- TASK PROMPT
Every line in the data below that holds "padding" should be found and copied.

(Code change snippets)
=-=-=-=-=

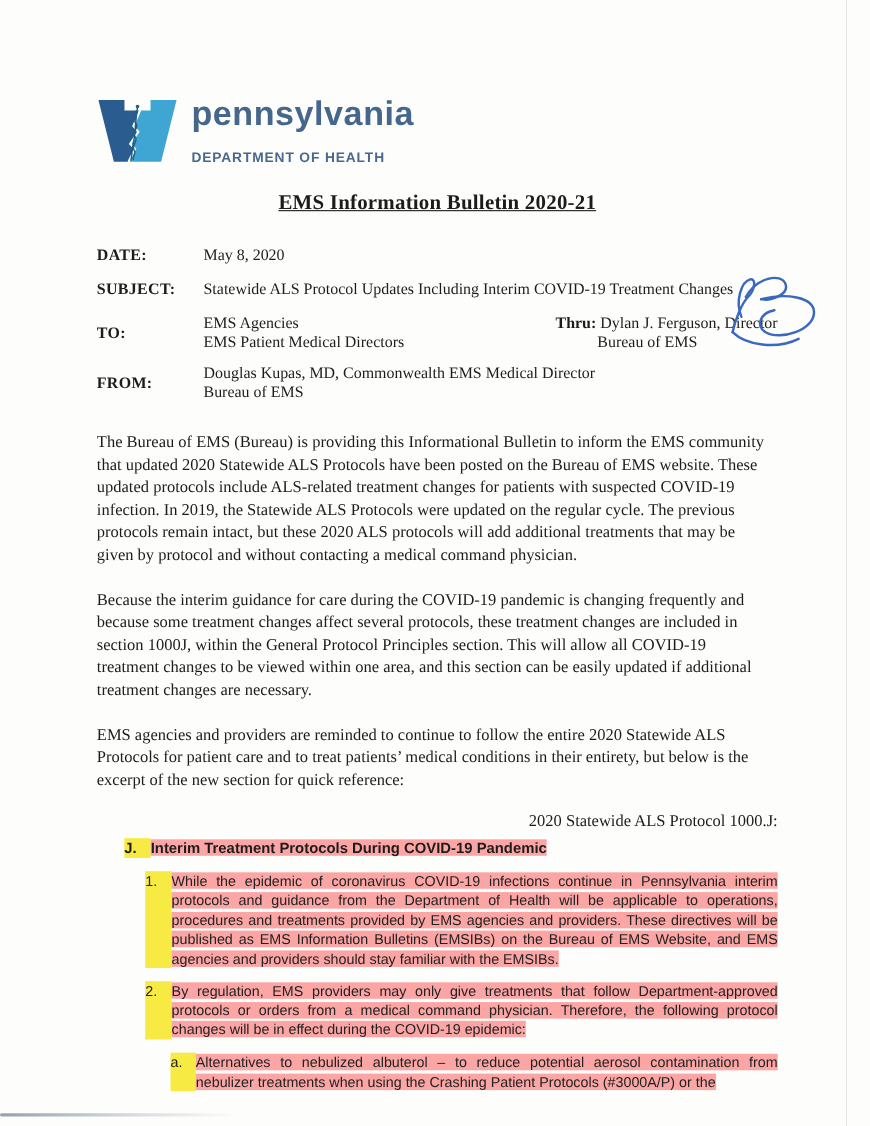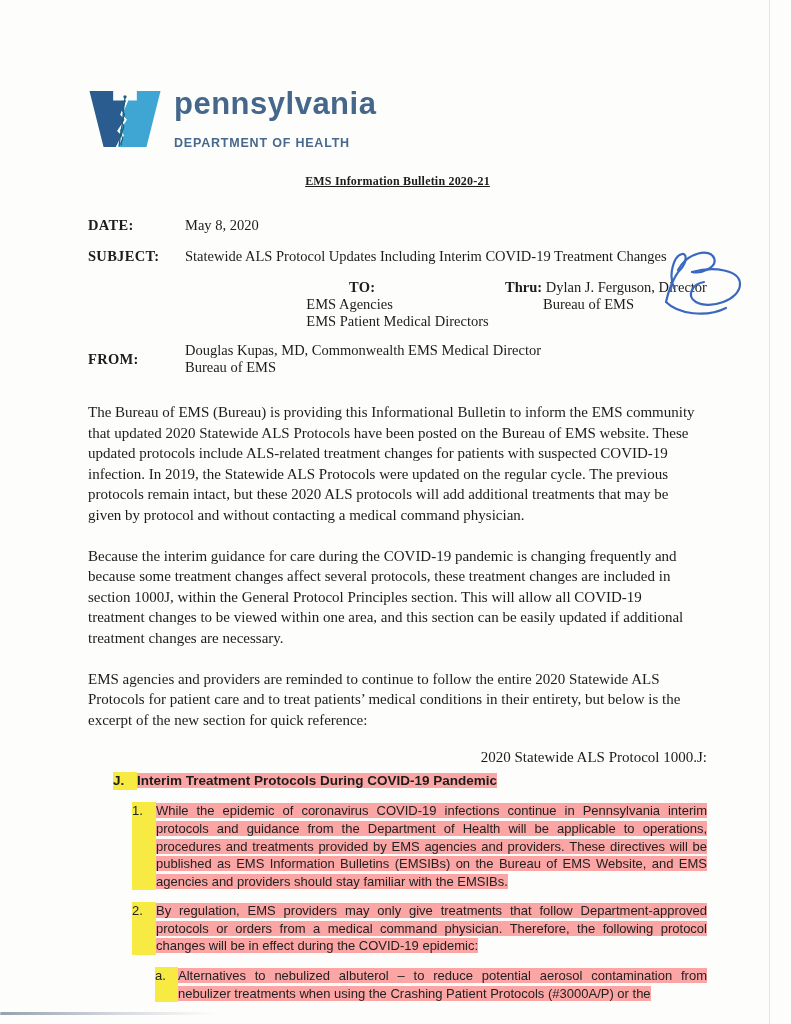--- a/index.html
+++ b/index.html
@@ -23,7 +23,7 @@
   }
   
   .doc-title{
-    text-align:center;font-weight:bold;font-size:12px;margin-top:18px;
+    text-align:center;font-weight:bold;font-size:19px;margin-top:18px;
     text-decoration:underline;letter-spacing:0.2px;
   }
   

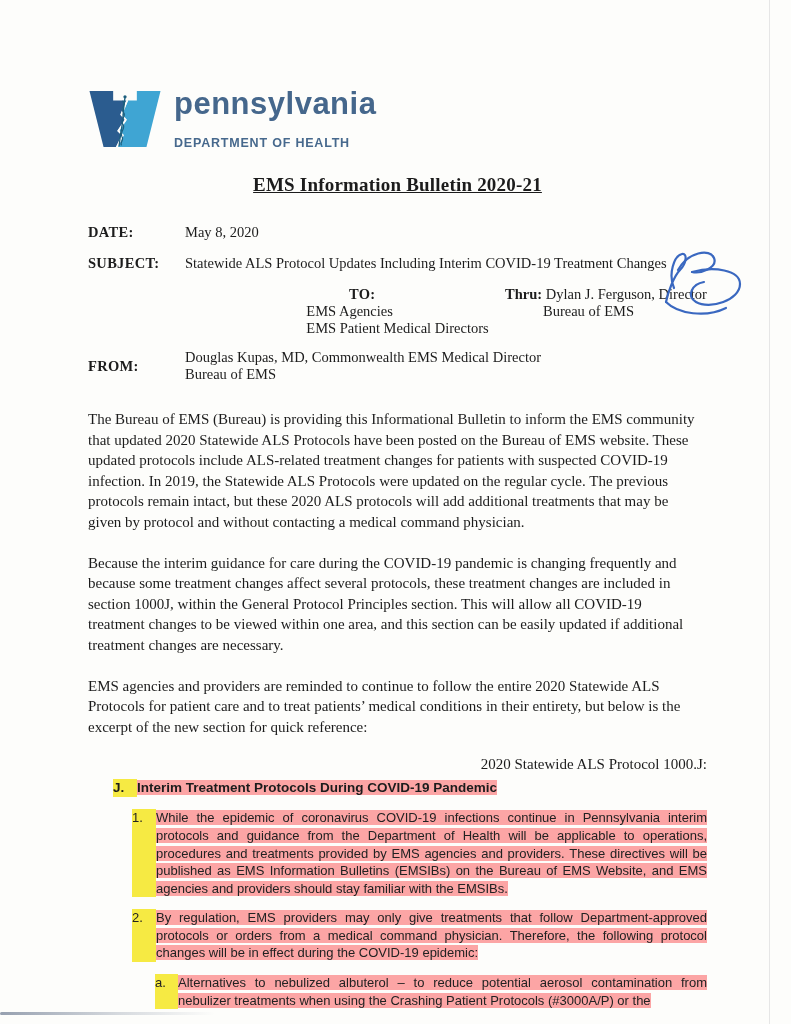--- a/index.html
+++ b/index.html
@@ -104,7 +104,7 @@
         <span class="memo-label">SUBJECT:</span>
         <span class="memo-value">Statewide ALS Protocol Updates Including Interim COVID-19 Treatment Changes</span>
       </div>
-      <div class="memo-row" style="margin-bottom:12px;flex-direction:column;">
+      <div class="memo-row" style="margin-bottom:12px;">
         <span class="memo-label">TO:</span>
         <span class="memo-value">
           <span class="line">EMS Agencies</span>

=-=-=-=-=

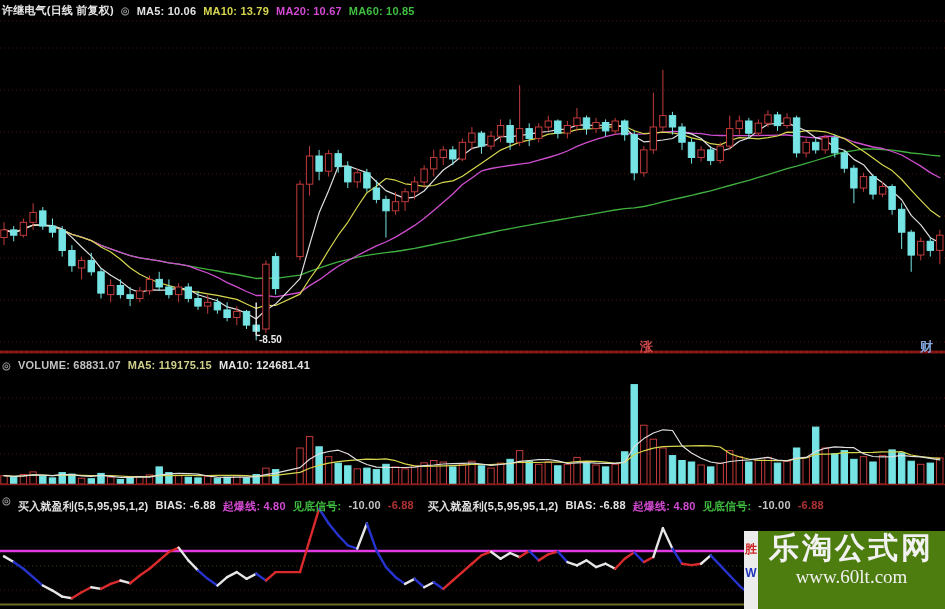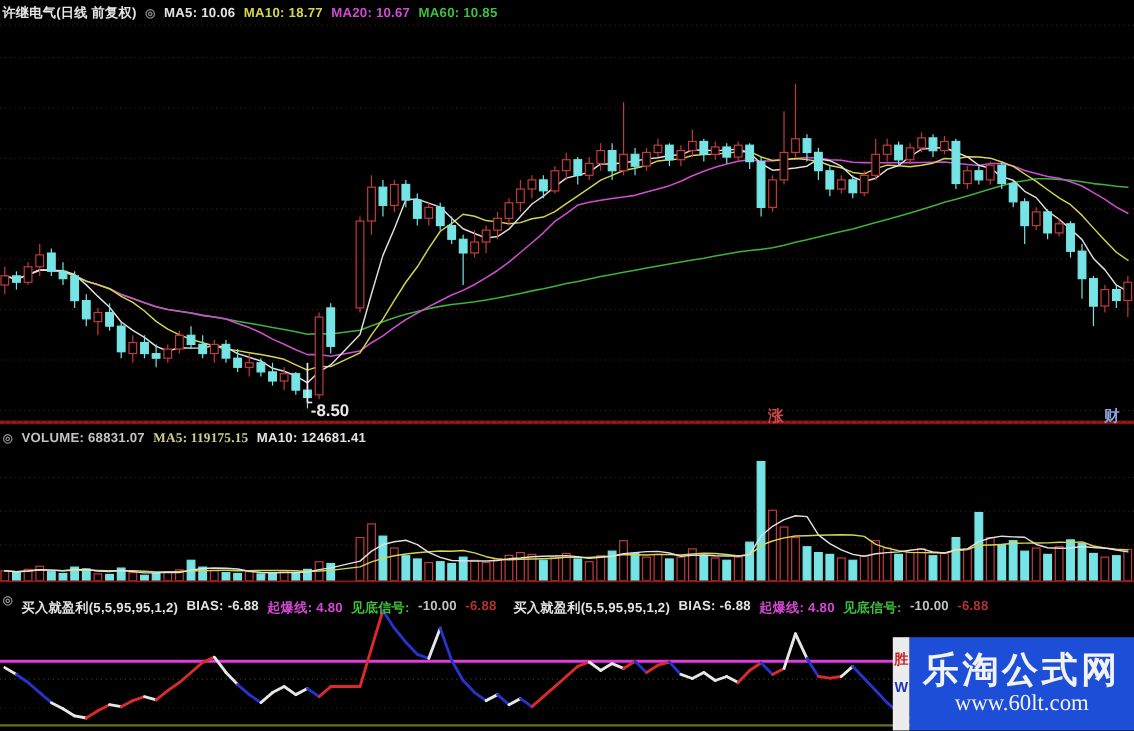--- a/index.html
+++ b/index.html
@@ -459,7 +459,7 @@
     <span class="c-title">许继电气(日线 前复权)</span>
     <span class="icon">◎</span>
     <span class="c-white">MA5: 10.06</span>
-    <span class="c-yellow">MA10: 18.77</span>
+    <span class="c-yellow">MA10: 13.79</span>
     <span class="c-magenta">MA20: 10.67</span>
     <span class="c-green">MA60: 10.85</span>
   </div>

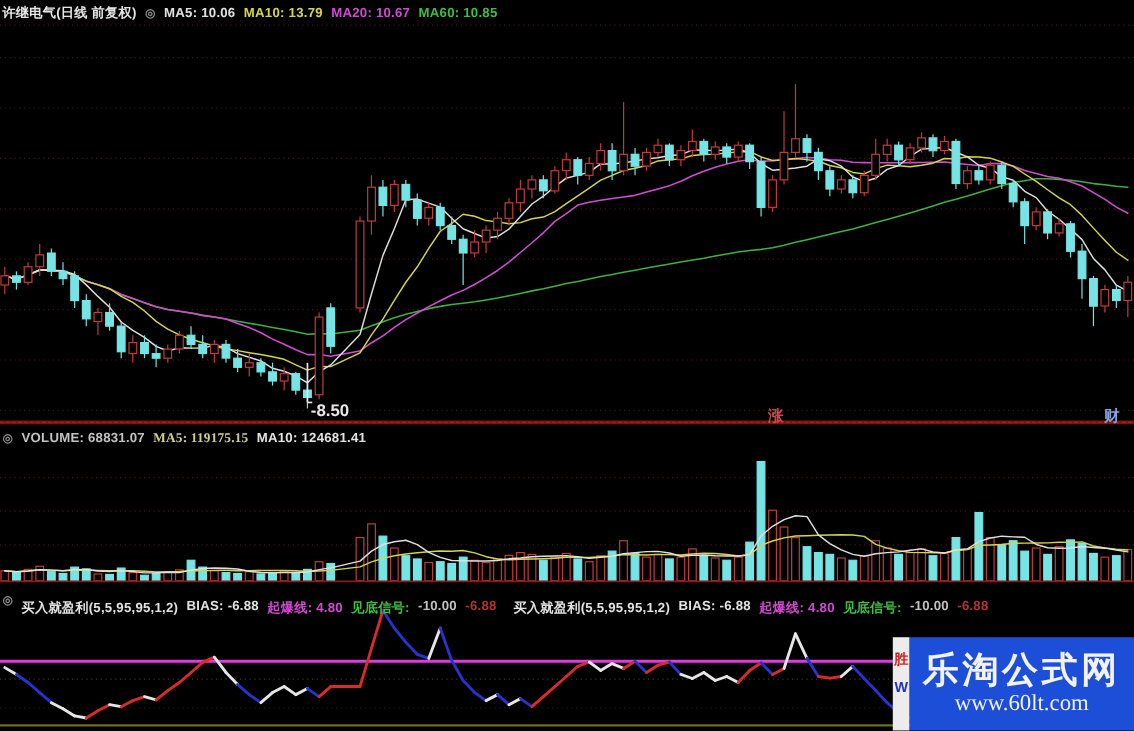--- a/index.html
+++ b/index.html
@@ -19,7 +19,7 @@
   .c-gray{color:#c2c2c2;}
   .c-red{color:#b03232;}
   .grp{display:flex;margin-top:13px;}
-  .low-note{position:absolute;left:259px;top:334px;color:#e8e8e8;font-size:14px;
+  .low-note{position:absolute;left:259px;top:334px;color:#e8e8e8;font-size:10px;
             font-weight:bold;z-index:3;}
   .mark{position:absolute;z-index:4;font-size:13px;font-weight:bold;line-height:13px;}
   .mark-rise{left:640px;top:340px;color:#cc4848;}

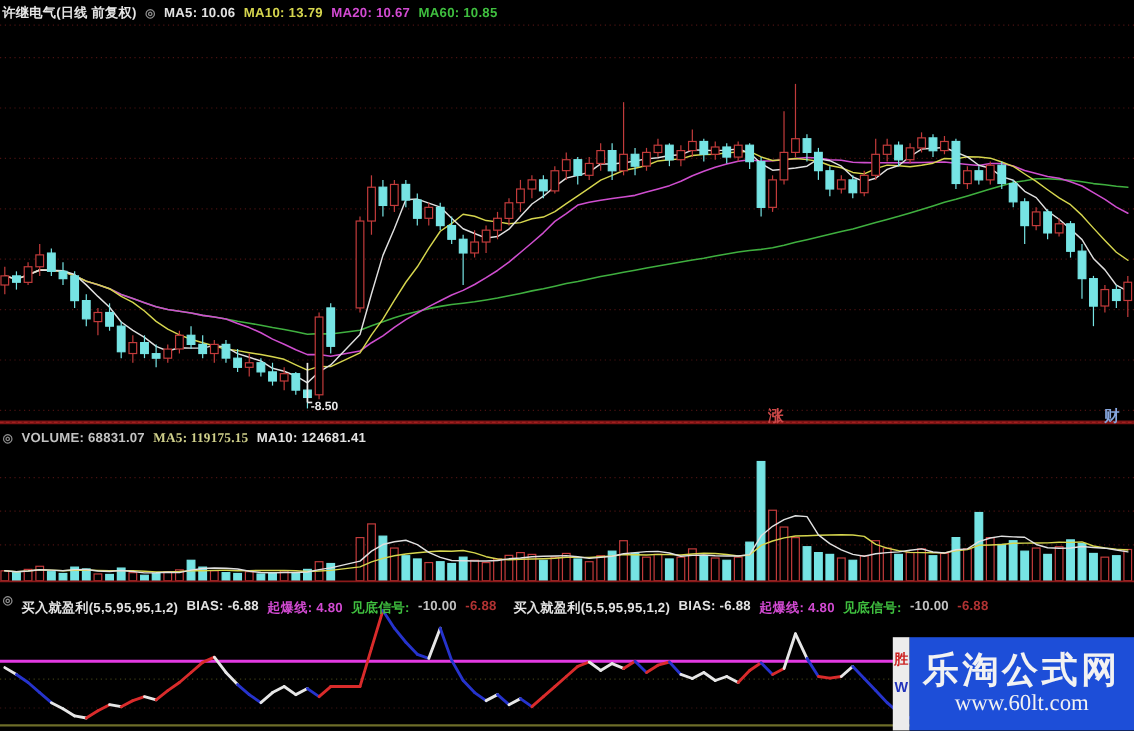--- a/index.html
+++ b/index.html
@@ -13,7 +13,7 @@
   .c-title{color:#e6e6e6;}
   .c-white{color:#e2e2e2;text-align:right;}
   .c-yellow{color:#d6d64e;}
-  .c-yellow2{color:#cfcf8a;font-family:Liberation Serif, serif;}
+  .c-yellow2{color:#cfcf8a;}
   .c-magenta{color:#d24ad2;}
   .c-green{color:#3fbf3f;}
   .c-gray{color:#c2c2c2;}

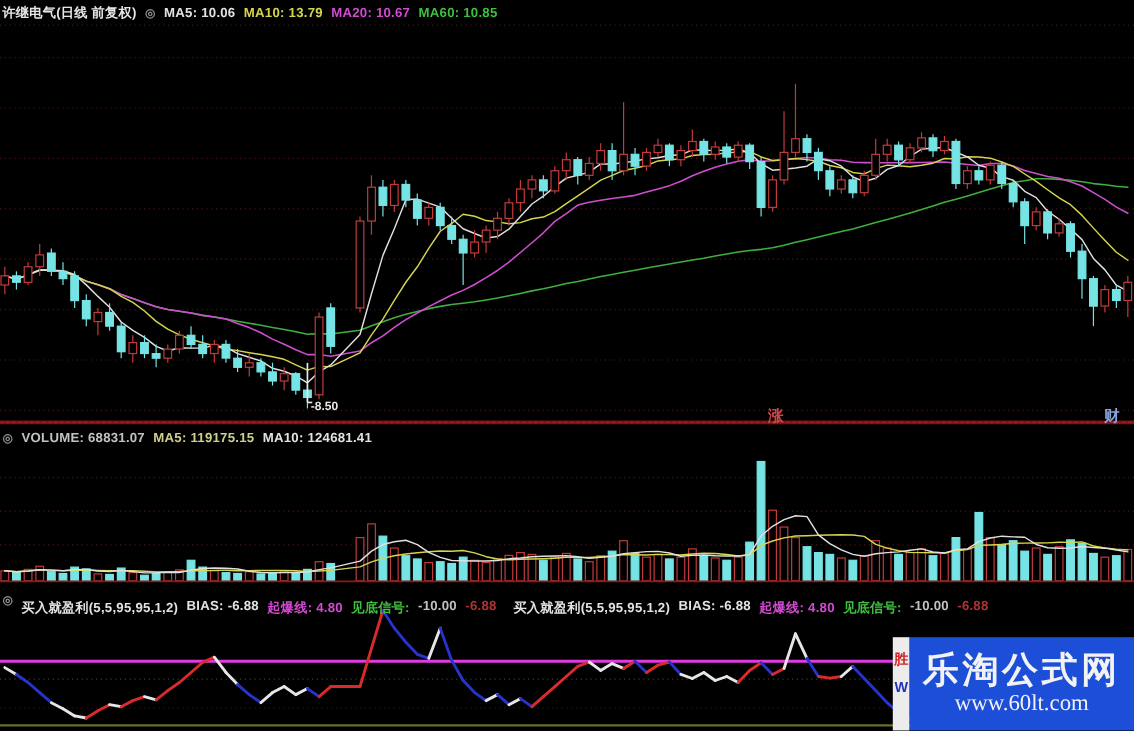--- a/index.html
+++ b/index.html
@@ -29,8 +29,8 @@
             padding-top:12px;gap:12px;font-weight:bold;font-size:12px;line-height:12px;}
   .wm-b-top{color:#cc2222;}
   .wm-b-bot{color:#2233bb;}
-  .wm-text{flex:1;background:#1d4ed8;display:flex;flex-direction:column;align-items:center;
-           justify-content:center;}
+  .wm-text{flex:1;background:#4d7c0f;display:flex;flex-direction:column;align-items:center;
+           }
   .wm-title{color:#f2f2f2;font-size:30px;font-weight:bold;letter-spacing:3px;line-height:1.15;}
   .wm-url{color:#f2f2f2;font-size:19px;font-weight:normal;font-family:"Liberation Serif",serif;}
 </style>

=-=-=-=-=

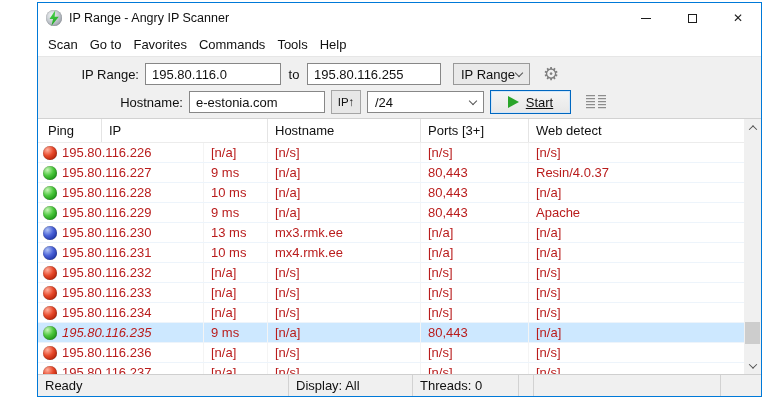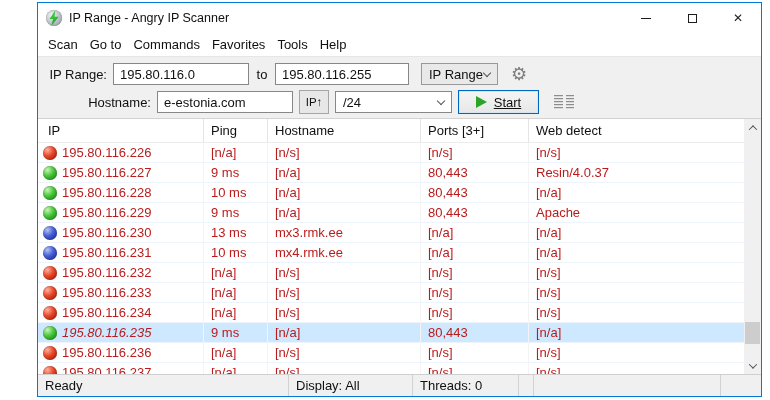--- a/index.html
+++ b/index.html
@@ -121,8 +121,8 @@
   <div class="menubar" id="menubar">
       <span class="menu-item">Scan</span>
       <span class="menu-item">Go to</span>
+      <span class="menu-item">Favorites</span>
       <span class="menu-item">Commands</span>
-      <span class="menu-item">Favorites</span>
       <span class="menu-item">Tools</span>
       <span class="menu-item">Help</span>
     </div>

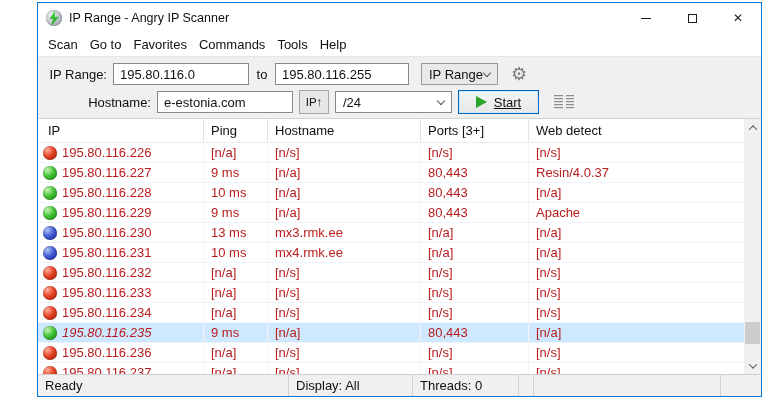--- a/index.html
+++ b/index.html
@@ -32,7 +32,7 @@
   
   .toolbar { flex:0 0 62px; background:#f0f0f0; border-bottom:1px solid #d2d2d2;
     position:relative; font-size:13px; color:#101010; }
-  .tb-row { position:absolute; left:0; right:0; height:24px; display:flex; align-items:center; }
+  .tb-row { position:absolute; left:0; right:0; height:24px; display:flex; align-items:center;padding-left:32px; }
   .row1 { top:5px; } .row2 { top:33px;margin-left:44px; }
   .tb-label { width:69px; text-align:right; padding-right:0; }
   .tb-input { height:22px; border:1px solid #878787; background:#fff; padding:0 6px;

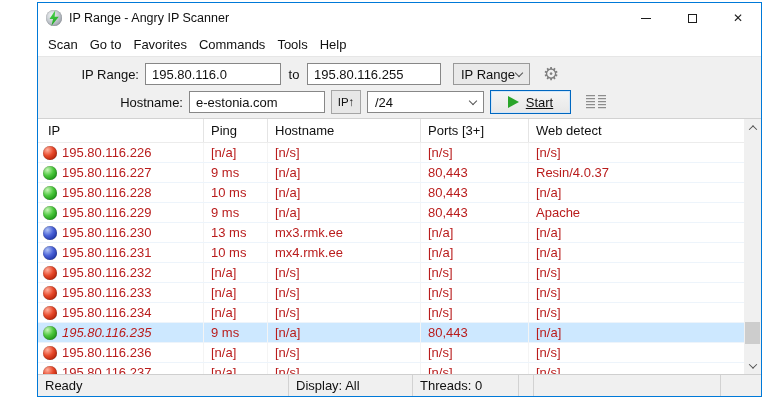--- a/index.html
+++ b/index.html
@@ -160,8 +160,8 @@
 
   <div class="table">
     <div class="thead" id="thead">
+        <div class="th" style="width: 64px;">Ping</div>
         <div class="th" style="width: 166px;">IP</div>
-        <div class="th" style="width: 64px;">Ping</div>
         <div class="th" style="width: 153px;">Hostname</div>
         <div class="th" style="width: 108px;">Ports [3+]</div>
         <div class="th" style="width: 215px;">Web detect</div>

=-=-=-=-=

- ANSWER BOX
             padding-top:12px;gap:12px;font-weight:bold;font-size:12px;line-height:12px;}
+  .tb-row { position:absolute; left:0; right:0; height:24px; display:flex; align-items:center;padding-left:32px; }
   .tb-label { width:69px; text-align:right; padding-right:0; }
   .tb-input { height:22px; border:1px solid #878787; background:#fff; padding:0 6px;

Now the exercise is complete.